As an art major, Kerr had access to a variety of materials for making his belts. Kerr experimented with different fabrics and materials until he found a combination that worked. Kerr said his method for making belts – which he keeps very secret – gives his belts an edge over others because they are unique and have yet to be duplicated.
“I experimented with different materials and procedures, but through trial and error I finally found something I loved and that made the belts look great,” he said. “I am the only one who does what I do how I do it, and it’s what separates me from my competitors and keeps the customers coming back to me.”

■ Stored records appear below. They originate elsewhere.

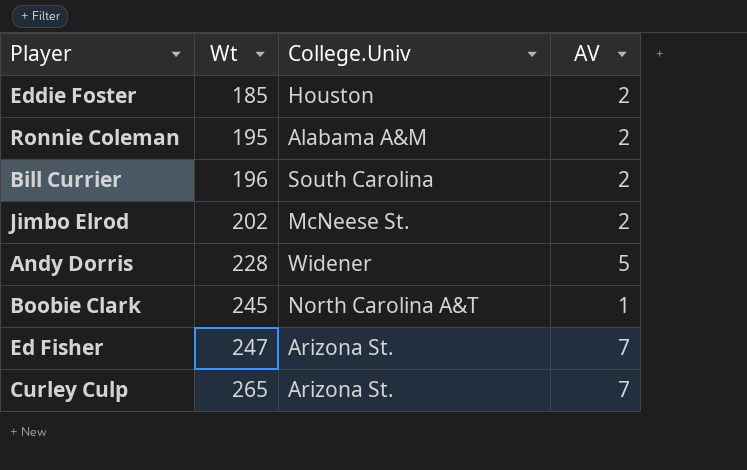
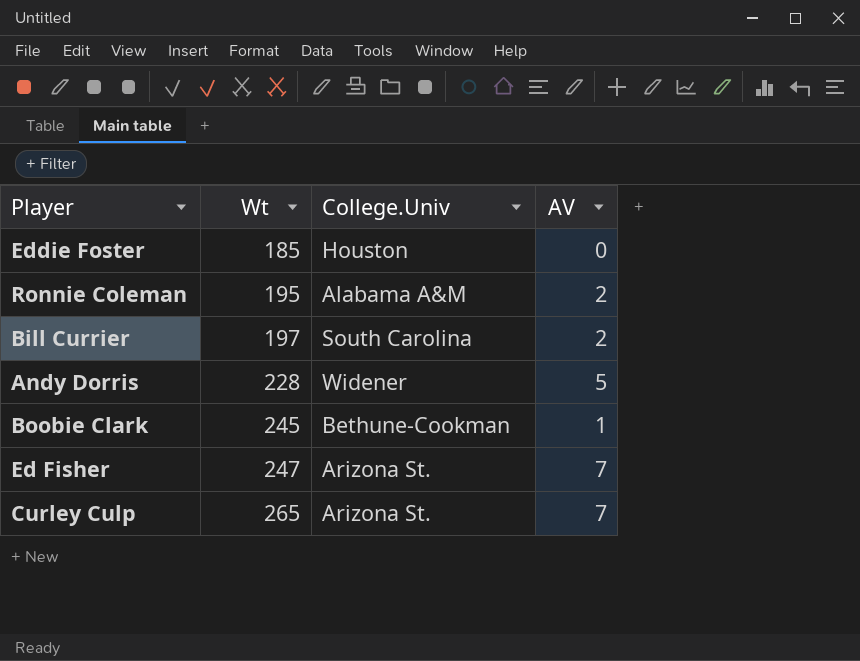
row Jimbo Elrod: 202 | McNeese St. | 2 -> none
Eddie Foster | AV: 2 -> 0
Bill Currier | Wt: 196 -> 197
Boobie Clark | College.Univ: North Carolina A&T -> Bethune-Cookman

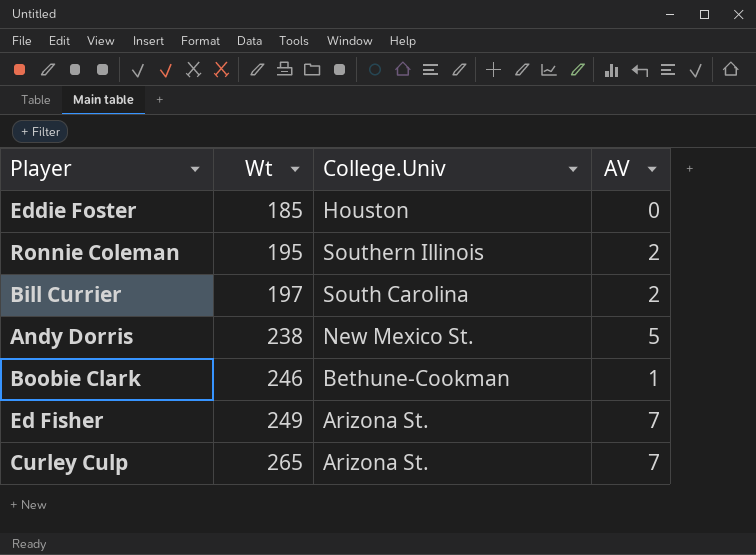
Ronnie Coleman | College.Univ: Alabama A&M -> Southern Illinois
Andy Dorris | Wt: 228 -> 238
Andy Dorris | College.Univ: Widener -> New Mexico St.
Boobie Clark | Wt: 245 -> 246
Ed Fisher | Wt: 247 -> 249

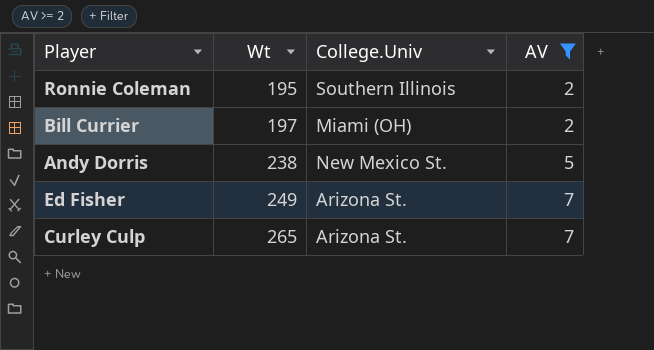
filter: none -> AV >= 2
Bill Currier | College.Univ: South Carolina -> Miami (OH)

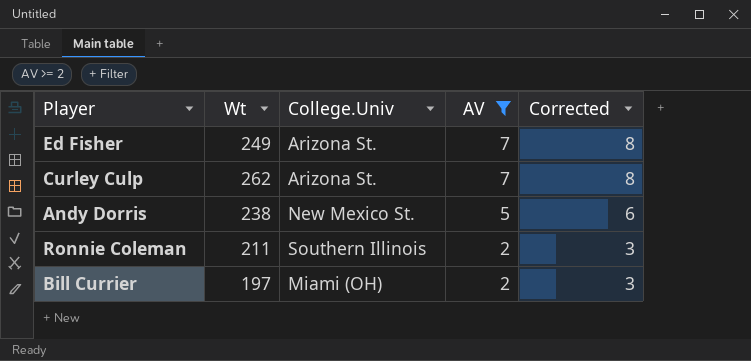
row order: Wt ascending -> AV descending
column Corrected | formula: none -> [AV] + 1
Curley Culp | Wt: 265 -> 262
Ronnie Coleman | Wt: 195 -> 211

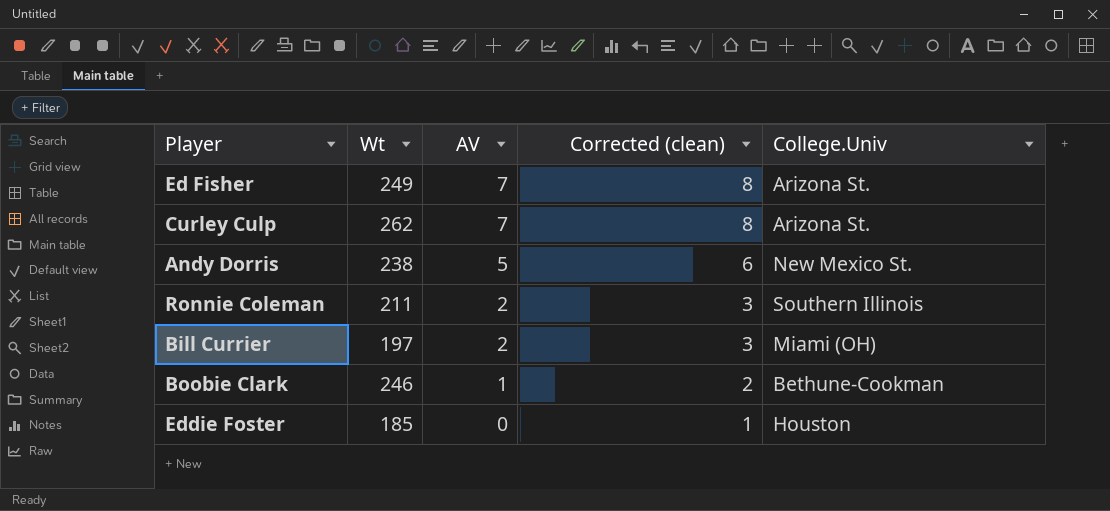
filter: AV >= 2 -> none
column name: Corrected -> Corrected (clean)
column College.Univ | position: 3 -> 5

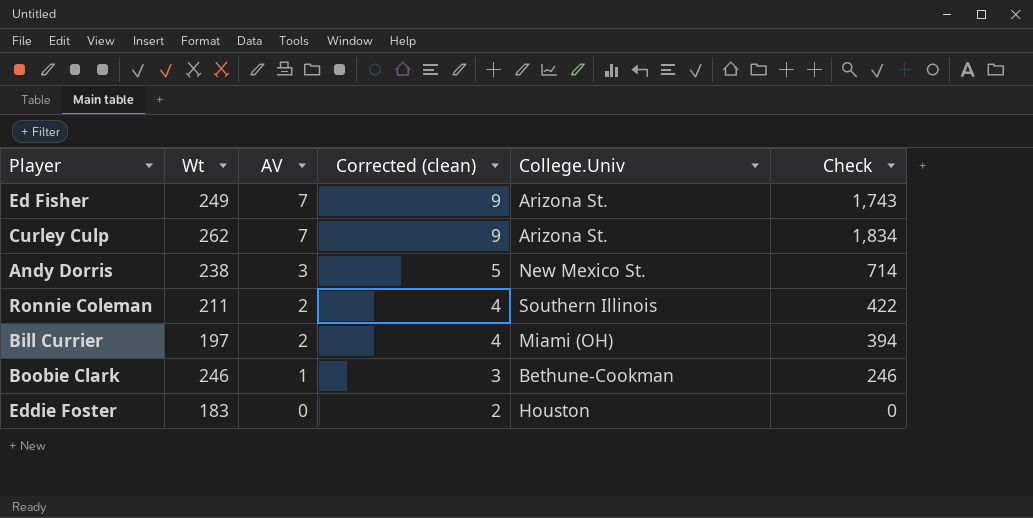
column Corrected (clean) | formula: [AV] + 1 -> [AV] + 2
column Check | formula: none -> [Wt] * [AV]
Andy Dorris | AV: 5 -> 3
Eddie Foster | Wt: 185 -> 183

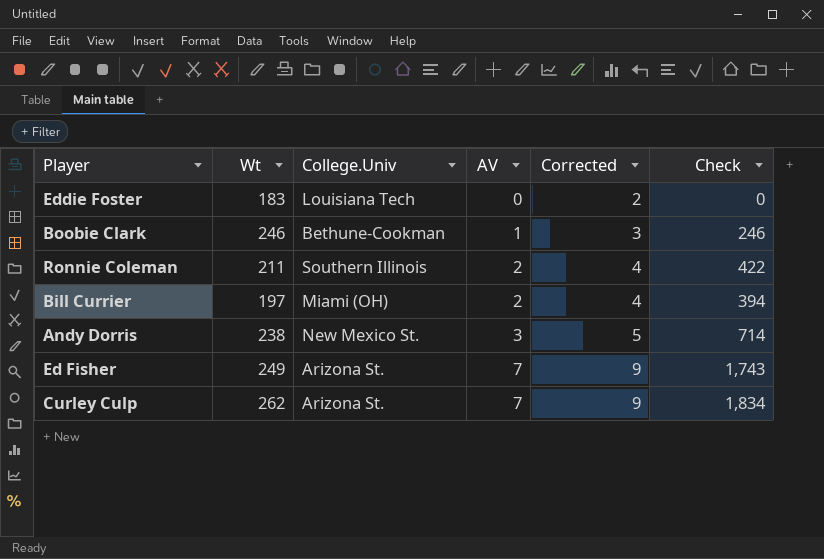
row order: AV descending -> AV ascending
column College.Univ | position: 5 -> 3
column name: Corrected (clean) -> Corrected
Eddie Foster | College.Univ: Houston -> Louisiana Tech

After perfecting the mechanics of belt-making, Kerr needed to develop a clientele. He began creating items for the five-person band with the band’s logo. The group members wore the designs while performing, and before long, audience members began to enjoy the artistic rock ‘n’ roll designs as much as the musicians that sported them.
“People would ask, ‘Where’d you get those?’ And that’s when I began taking orders,” Kerr said.

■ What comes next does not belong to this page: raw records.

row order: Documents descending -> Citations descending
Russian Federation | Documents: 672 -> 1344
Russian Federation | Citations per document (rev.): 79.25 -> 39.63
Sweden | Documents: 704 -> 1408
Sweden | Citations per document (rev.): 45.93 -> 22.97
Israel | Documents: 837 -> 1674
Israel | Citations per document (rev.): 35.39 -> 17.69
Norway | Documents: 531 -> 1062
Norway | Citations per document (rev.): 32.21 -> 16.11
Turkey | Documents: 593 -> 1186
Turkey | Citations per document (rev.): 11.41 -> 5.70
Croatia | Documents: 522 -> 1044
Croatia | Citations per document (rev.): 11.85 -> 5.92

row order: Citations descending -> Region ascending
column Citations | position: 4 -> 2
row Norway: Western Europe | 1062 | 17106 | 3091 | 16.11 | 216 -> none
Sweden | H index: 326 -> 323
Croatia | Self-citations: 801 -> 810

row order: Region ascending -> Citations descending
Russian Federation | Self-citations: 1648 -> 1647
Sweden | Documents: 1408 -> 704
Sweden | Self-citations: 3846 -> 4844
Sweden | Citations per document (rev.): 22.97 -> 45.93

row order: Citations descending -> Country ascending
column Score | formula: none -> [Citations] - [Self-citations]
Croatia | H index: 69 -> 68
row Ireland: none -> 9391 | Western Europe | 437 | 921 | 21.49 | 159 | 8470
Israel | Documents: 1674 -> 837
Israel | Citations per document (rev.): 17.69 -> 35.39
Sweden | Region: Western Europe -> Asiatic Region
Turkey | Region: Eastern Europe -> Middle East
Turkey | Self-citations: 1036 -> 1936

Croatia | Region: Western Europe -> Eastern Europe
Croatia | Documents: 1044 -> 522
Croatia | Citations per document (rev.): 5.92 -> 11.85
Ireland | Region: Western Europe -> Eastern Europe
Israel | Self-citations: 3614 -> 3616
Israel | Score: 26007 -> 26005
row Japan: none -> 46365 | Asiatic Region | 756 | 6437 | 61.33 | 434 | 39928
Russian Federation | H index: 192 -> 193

After leaving the band in 2004 to focus on graduation, Kerr continued to produce belts and meet potential clients. He then dubbed his new business Miles to Go. The name of his line may seem inspired by his vagrant lifestyle, but Miles to Go is actually the last line of Robert Frost’s “Stopping By Woods on a Snowy Evening,” one of Kerr’s favorite poems.
In 2006, Kerr left his native Pennsylvania for sunny Arizona where he has continued to expand on his line, branching out to include men’s and women’s T-shirts. The designs feature withering trees, hellish scenes and dark floating angels, all things likely to inspire a rock ‘n’ roll follower.
“My work is heavily inspired by art, classic literature and poetry,” he said. “I like angels. I’m not religious, but I like the symbolism and the concept behind it.”
While in Arizona, Kerr works out of his home between 12 and 15 hours a day making belts. He has sold belts and T-shirts for all types of customers, which include small local bands to the widely-known Gym Class Heroes that he met through Zolof.
“I pride myself on being accessible to everyone,” Kerr said. “I was in a small struggling band before and know what it’s like to want your band logo on a shirt but not have enough money to get it. I try to be as universal as possible.”
Kerr hopes to soon begin selling his belts in stores, but still values his customers who have gotten him this far.
“I owe all of my success to my clients,” Kerr said. “They are the ones who get the word out about me. It’s strictly by word of mouth. I am really fortunate for all the opportunities I am given, which has helped me to stay grounded throughout it all.”